Alors, que vous décidiez (c’est politique) que ne seront admis à ces journées sur la passe les seuls auteurs recensés sur le JJ, si je le conçois en terme de programme de la passe dans l’ECF, je me sens très partagée quant à mon « acceptation » de l’affaire. J’aimerai participer à ces journées, l’expérience de la passe est récente pour moi, et encore très vive dans ses effets. Il y a pour moi un trop de textes, trop d’enthousiasme, trop de lectures, trop de pensées qui ne laissent plus de place au manque. Ceci dit, en limitant le nombre de participants à ces journées, vous en créez. Tous n’y seront pas. Le manque, c’est une affaire qui fait vivre le désir.

Je ne perds pas l’idée que j’aurai quelque chose à dire de cette expérience qui s’appelle psychanalyse, et qui m’a conduite à tenter d’en saisir quelque chose dans ma vie, d’en faire une affaire essentielle qui m’a conduit à la passe, et à la reprise d’une troisième tranche d’analyse. J’ai envie d’en témoigner quelque chose aux journées de Rennes.

Une remarque, aussi : où s’entend que l’on devient psychanalyste parce que c’est une solution qui voile l’insupportable de la « condition humaine » ? C’est un symptôme, qui permet de se supporter dans le monde, pas sans la douleur d’exister qui nous habite tous. C’est un symptôme, peut-être pas tant un sinthome. Je ne me reconnais ni d’être dans la plainte, ni dans l’enthousiasme, seulement dans un souci de « bien dire ». Je suis « malheureuse » après cette période d’allègement de l’angoisse à la fin du parcours de la passe, allègement qui a permis que j’use de l’ECF en entrant dans le dispositif, et déçue du peu de répondant du cartel de la passe. Comme d’autres, j’ai demandé à être reçue par le plus-un, je n’en retiens pas grand-chose de ce qui aurait peut-être pu « faire interprétation », ce « non » sans entours m’a saisie et explique cette « déception ». Alors que je vous écrivais le dimanche d’après les Journées mon contentement d’être membre de l’ECF, je suis aujourd’hui désemparée. J’ai une analyste avec qui parler de « tout ça », mais ma colère étrange, imparfaite pour être efficace, me rend « bête ». Je n’ose pas dire que je suis déçue, c’est en effet très névrotique. J’ai un corps, donc, et des affects qui le traversent, la solitude m’assaille plutôt de façon nouvelle. Une espèce d’isolement réel. Vraiment, n’aurais-je donc rien compris… à la psychanalyse et à son enjeu ?

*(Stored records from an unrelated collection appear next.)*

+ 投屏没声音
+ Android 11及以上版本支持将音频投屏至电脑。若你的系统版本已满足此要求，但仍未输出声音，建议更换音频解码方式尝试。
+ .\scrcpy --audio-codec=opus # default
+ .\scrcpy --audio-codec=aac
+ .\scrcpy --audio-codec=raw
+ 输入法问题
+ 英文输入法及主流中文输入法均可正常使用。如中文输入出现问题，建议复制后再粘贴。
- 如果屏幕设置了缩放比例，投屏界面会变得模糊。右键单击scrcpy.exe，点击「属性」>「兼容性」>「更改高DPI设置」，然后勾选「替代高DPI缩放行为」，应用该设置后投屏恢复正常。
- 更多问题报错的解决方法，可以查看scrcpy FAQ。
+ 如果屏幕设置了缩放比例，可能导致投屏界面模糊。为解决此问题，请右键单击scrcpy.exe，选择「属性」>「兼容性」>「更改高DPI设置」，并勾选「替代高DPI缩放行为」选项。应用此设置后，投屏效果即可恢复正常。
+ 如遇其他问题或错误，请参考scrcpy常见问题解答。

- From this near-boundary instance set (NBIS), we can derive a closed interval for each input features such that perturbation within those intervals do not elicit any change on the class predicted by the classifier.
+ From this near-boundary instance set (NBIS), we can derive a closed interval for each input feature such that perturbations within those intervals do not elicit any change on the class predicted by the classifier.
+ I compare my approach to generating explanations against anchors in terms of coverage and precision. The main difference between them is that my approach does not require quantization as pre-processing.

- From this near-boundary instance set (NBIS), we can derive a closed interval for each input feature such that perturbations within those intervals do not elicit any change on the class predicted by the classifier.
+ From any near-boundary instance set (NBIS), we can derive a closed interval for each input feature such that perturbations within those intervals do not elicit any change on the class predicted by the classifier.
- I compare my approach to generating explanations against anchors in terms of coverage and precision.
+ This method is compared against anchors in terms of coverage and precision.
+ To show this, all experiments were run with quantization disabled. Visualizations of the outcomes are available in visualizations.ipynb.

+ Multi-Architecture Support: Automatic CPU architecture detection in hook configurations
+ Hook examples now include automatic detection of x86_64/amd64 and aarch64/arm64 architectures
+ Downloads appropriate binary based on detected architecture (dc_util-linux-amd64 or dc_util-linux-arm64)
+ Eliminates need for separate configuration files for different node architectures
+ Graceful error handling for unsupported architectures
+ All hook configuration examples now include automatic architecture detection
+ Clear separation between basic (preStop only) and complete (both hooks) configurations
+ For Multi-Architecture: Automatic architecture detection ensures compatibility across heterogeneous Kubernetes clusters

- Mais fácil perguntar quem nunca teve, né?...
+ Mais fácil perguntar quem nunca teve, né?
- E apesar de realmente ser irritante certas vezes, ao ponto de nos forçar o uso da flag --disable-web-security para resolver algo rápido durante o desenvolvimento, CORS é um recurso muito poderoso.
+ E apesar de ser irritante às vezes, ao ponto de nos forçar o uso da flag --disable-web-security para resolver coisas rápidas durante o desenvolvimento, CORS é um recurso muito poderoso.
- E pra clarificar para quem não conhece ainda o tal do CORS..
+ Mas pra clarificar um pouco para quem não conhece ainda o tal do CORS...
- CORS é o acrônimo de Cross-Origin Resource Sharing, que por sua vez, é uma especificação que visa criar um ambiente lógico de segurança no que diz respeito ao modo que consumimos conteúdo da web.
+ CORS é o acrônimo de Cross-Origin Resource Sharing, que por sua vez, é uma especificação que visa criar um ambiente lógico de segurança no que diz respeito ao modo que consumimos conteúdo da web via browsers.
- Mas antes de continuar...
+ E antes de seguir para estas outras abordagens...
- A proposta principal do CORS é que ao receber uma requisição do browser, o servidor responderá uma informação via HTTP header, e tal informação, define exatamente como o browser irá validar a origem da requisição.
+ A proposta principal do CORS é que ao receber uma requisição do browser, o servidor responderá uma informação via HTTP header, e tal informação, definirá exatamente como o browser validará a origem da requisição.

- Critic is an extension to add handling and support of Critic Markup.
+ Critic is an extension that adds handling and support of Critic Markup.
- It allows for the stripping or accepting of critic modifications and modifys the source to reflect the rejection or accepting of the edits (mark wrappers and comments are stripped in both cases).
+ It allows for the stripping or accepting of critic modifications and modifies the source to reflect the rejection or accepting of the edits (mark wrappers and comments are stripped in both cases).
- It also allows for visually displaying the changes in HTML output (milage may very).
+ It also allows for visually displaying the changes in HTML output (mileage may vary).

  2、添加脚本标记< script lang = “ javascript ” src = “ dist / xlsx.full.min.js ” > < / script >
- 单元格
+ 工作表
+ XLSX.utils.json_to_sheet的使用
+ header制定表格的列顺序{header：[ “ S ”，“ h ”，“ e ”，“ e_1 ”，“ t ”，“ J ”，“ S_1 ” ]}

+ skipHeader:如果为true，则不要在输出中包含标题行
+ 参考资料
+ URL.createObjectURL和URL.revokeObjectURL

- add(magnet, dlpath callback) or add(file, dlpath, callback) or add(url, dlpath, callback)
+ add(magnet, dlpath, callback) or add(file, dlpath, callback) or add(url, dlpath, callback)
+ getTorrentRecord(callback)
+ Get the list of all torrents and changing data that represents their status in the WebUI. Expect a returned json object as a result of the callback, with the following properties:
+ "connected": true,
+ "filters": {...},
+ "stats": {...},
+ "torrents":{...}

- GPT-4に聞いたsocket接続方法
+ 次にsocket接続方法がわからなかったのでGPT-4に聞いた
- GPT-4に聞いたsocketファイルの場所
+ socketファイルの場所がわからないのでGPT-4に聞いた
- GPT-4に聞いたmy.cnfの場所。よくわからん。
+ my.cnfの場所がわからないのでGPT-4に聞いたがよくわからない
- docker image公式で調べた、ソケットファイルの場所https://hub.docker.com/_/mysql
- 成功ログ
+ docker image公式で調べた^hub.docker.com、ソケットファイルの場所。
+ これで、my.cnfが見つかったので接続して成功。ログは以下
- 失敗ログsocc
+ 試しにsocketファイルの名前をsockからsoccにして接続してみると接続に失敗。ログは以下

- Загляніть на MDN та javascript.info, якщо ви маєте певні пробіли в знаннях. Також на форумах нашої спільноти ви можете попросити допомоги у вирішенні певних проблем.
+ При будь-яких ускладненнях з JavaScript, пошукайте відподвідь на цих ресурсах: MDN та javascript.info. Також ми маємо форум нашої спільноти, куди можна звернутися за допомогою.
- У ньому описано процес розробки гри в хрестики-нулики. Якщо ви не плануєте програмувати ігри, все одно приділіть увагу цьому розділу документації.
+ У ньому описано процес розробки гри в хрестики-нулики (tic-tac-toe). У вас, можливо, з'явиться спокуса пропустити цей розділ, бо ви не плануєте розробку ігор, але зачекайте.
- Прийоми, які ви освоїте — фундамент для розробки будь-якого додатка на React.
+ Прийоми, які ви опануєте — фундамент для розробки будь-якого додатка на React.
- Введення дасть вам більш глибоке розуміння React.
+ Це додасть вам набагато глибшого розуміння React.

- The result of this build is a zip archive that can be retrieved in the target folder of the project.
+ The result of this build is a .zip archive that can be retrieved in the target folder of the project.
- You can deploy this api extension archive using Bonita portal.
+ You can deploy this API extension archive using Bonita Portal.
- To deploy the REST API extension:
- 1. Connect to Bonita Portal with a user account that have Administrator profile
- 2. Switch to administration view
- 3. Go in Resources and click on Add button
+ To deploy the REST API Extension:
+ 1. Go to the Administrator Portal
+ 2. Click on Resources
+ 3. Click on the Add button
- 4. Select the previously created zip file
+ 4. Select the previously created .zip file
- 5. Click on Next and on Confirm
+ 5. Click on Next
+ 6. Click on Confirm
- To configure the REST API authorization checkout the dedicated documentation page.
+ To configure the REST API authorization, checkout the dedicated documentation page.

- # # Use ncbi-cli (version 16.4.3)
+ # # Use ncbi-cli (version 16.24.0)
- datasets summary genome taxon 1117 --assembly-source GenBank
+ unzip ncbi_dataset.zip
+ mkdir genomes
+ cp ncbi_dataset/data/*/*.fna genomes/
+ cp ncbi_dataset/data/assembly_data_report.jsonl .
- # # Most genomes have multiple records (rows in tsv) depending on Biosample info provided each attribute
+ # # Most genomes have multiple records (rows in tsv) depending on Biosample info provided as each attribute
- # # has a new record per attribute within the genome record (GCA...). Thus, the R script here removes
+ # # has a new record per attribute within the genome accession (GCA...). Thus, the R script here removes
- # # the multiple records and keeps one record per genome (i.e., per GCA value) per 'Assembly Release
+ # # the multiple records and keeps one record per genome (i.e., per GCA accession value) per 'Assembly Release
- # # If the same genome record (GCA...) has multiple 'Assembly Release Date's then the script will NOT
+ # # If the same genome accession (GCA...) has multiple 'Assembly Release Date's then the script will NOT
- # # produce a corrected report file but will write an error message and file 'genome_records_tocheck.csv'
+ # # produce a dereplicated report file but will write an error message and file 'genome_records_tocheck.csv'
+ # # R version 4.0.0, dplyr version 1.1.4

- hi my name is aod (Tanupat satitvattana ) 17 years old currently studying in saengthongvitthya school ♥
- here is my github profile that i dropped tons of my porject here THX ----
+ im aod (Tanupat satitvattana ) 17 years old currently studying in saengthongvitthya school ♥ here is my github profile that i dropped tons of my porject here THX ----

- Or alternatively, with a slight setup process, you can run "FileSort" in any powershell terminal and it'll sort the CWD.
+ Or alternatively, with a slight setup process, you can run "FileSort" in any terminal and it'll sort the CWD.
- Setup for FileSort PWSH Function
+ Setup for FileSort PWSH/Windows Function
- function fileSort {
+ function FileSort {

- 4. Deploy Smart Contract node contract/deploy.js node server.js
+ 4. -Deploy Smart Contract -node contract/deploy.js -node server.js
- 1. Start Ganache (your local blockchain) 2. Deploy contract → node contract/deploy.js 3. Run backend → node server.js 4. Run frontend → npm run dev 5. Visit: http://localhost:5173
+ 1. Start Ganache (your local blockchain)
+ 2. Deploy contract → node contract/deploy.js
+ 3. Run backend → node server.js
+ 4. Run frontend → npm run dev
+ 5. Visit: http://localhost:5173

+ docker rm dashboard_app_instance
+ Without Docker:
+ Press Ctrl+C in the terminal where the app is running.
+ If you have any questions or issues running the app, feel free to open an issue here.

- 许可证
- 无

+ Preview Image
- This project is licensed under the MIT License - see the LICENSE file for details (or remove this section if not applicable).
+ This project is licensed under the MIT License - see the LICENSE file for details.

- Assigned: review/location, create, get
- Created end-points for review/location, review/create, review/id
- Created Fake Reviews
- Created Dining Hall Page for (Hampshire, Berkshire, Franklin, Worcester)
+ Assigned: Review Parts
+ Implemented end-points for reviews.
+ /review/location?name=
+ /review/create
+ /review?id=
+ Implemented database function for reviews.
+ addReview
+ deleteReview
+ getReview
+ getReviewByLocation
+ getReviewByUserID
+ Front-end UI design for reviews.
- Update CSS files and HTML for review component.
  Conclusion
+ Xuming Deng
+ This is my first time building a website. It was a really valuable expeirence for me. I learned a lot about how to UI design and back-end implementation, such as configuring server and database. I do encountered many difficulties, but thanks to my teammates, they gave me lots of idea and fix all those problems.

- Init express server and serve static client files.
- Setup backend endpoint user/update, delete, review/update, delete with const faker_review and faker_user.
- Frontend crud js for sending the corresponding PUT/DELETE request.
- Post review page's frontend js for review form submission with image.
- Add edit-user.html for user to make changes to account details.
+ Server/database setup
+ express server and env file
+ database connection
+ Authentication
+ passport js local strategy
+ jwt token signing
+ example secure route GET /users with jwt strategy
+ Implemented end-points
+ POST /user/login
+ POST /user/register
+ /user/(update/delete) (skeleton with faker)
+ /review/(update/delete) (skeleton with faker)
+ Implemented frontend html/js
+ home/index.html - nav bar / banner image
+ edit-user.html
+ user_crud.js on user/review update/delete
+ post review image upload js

Je vous remercie de votre lecture, je ne sais à quoi m’attendre, puisque tout ce qui se passe, je désire que cela ne se passe pas sans moi… et je ne sais pas comment m’y prendre. Encore un effort, me direz-vous. La psychanalyse, une cure, une vie, c’est impossible à supporter sans d’autres, sans une école. Sans vous aussi. Voilà que j’ose écrire, malgré votre réponse lapidaire à un message où je vous disais que je me languissais de n’avoir pas de réponse à ma proposition pour les journées de Paris. Ce n’est pas une solution pour moi de me taire, ni de me terrer. Vous me direz d’inventer ma solution, une part de celle-ci tient dans ce petit courrier.